The Mayors' Council on Regional Transportation handed the recommendations to Minister Mary Polak, which include a vehicle registration fee that could raise $40 million, a .5 per cent regional sales tax that could raise $250 million, a regional portion of the carbon tax, a share of increased land value along transit corridors and controversial road pricing.
"Somebody needs to get these issues out on the table," said council chair Richard Walton. "Nobody wants to pay anymore for anything. We understand and accept that, but congestion is increasing dramatically."
Walton, who is also the mayor of North Vancouver District, hopes the minister is listening.

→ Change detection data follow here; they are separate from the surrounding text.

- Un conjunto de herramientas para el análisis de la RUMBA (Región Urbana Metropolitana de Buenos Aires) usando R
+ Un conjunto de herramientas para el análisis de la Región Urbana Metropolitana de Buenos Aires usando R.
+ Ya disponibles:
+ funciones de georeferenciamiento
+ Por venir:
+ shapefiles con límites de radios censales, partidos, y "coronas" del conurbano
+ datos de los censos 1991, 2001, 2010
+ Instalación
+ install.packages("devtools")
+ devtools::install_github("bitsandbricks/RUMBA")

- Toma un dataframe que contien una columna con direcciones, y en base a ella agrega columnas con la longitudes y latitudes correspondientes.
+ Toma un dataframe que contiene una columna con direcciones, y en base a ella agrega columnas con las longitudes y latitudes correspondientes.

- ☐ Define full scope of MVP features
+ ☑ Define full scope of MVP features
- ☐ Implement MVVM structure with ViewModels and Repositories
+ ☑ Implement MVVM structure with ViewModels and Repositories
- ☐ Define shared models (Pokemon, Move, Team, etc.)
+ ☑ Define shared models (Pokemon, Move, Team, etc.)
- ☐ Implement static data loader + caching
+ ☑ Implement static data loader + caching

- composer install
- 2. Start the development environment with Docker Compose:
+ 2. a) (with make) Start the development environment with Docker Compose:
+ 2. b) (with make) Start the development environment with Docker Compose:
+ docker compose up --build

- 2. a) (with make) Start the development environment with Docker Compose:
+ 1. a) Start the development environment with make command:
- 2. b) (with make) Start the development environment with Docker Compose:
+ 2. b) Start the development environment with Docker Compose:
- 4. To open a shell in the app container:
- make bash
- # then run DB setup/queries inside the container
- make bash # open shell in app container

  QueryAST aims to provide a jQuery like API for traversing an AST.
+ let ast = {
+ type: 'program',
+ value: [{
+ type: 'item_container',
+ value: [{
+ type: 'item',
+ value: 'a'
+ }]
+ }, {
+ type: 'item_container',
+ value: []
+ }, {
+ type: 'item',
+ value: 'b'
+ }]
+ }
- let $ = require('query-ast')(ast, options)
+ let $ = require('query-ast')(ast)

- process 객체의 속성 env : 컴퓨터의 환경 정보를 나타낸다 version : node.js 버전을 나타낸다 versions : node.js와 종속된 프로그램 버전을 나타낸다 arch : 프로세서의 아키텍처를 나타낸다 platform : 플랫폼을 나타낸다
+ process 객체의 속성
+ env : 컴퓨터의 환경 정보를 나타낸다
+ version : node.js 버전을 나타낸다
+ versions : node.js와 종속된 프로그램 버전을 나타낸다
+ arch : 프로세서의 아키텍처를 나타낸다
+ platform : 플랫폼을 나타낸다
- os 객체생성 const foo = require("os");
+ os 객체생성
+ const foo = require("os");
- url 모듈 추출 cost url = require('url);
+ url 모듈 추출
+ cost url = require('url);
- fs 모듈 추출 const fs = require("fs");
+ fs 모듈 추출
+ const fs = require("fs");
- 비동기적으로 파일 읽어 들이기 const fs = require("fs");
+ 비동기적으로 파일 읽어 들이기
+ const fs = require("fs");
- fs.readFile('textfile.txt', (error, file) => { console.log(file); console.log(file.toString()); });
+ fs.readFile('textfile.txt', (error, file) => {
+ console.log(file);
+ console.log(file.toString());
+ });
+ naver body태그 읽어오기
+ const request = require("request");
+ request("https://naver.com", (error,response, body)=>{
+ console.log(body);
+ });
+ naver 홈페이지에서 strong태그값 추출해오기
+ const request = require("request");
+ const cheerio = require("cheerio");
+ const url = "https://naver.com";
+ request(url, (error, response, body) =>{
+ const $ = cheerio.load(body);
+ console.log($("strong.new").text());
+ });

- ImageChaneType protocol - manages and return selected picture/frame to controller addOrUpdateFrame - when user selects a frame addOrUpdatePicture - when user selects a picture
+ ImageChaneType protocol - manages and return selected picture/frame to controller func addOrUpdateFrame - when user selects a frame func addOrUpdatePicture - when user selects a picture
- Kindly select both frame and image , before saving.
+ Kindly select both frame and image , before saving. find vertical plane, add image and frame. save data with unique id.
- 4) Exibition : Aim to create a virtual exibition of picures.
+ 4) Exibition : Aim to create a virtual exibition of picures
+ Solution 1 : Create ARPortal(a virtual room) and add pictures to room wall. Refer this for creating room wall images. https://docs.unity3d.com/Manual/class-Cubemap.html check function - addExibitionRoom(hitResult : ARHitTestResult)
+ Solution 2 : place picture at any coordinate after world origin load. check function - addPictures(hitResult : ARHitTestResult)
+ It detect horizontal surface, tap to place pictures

"They control the legislation. They have to be at the table. They have to be part of the solution and participate in it," he said.
"I will be quite frank — unless that happens I don’t hold out much optimism for us finding our way through this in the Vancouver region."
'Quick to shoot it down'
The mayors were asked by the province to come up with long- and short-term funding solutions.
"And every time there's been a proposal made the province has been quite quick to shoot it down," said Richmond Mayor Malcolm Brodie.
"I don't see any reason that they're going to do something else this time, but we were charged with a responsibility to come up with funding sources."
B.C Minister of Transportation Mary Polak welcomes the recommendations but says the plan needs fleshing out.
"It sounds very simple," Polak told Rick Cluff, host of CBC Radio One's The Early Edition. "But when you start to pull at the details, we still need more information."
The Ministry of Transportation says any funding sources need to be affordable, regionally based, have no adverse impact the on economy regionally or provincially, must have public support and must explore revenue gained from development around municipal assets.
"I don't think it has to take a tremendous amount of time, but you have to pay attention to engaging the public on any new taxation ideas," Polak said.
'Abysmal news for taxpayers'
Jordan Bateman with the Canadian Taxpayers’ Federation doesn’t like any of the ideas.
"I think it’s absolutely abysmal news for taxpayers," he said. "I think taxpayers are going to be up in arms over this."
Bateman calls the recommendations old ideas that have been rejected before, and says mayors should know better what residents have an appetite for.
"The sales tax grab on the heels of the HST debate — British Columbians made it very clear we do not want to pay more in sales tax, That should be dead on arrival," he said.
"The vehicle levy was defeated by the public in 2000 you can bet that the public will be outraged again."